Mayor John Gettys, from Rockhill—a suburb of Charlotte, North Carolina, said [this] Opportunity Zone is providing him—for the first time in almost three decades—the ability to create affordable housing within the downtown part of his community. This plus local innovation is securing more investments for the future.

And finally, from Mayor Michael Tubbs, Democrat from California, he says:

“Opportunity Zones would be a way to not just invest in land and buildings, but to also invest in our people.”

Those are the voices of local leaders who are probably the best sources we have on the real-world impact of Opportunity Zones. But we also have data from the nonpartisan, apolitical GAO report that celebrates that “Opportunity Zones have lower income, higher poverty, and greater non-White” or, said different, majority-minority communities within their census tracts. 

With Opportunity Zones, we get a package that has a punch! We are incentivizing the local business community to invest in their community rather than going somewhere else. And it’s not just about the financial impact; it’s also about empowering and inspiring innovation and securing a better future for the individuals living within the zones.

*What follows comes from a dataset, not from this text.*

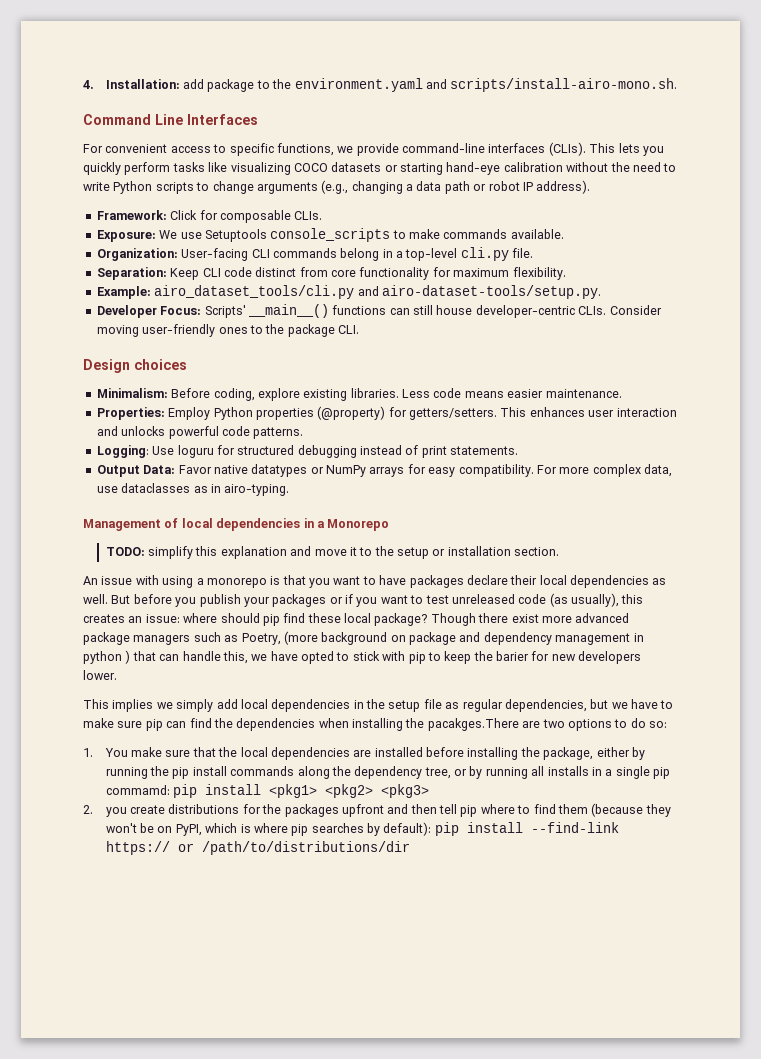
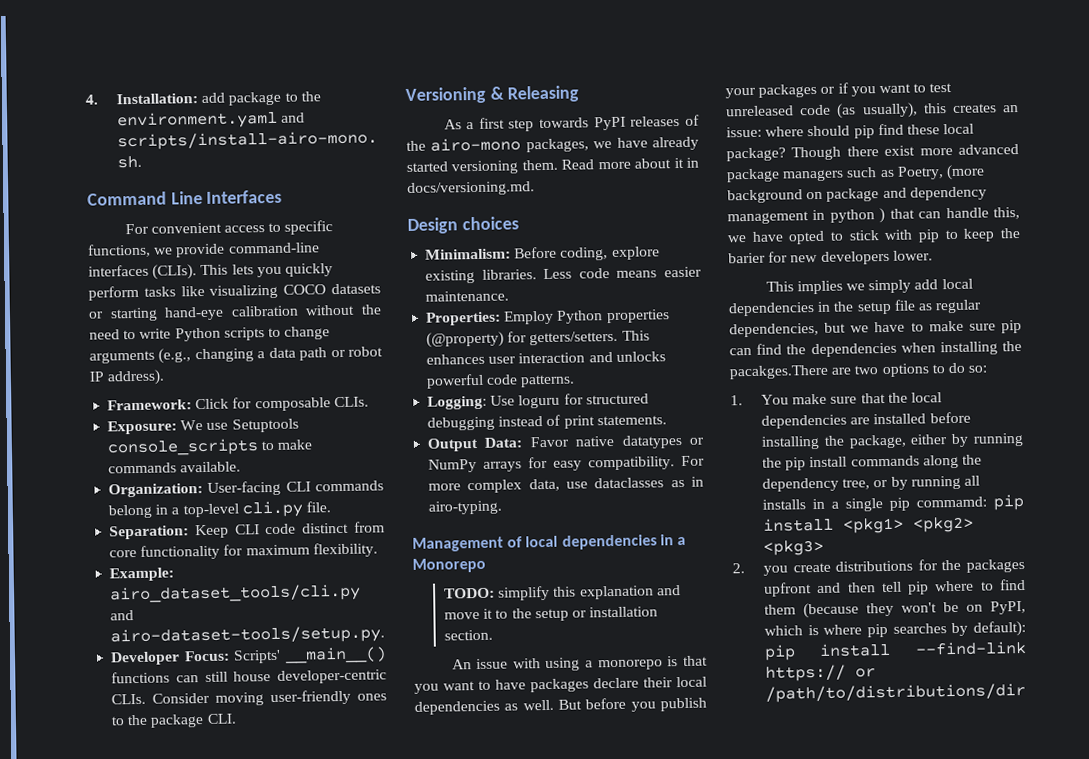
+ Versioning & Releasing
+ As a first step towards PyPI releases of the airo-mono packages, we have already started versioning them. Read more about it in docs/versioning.md.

Places like the Charleston Tech Corridor that is helping create opportunities for local residents, where kids in the future can take coding classes and come out with world-class career opportunities. My neighborhood didn’t have that growing up, but now it does, thanks to OZ’s. OZ’s have helped communities across this country, from the south side of Chicago—yes, Mike Kelly—to Erie, Pennsylvania.

So overall, we can look at the facts about Opportunity Zones—not merely the rhetoric—and we are seeing businesses making historic investments in places with low levels of gentrification, and a place where local leaders are seeing and celebrating the positive impact.

As many on this committee know all too well, it is often when the federal government gets out of the way that true upward mobility is most dynamic—and that is exactly the function of Opportunity Zones. Thank you for this opportunity to speak about an issue that I have spent five years working on, and I am now celebrating the positive impact that [it] is having throughout this country.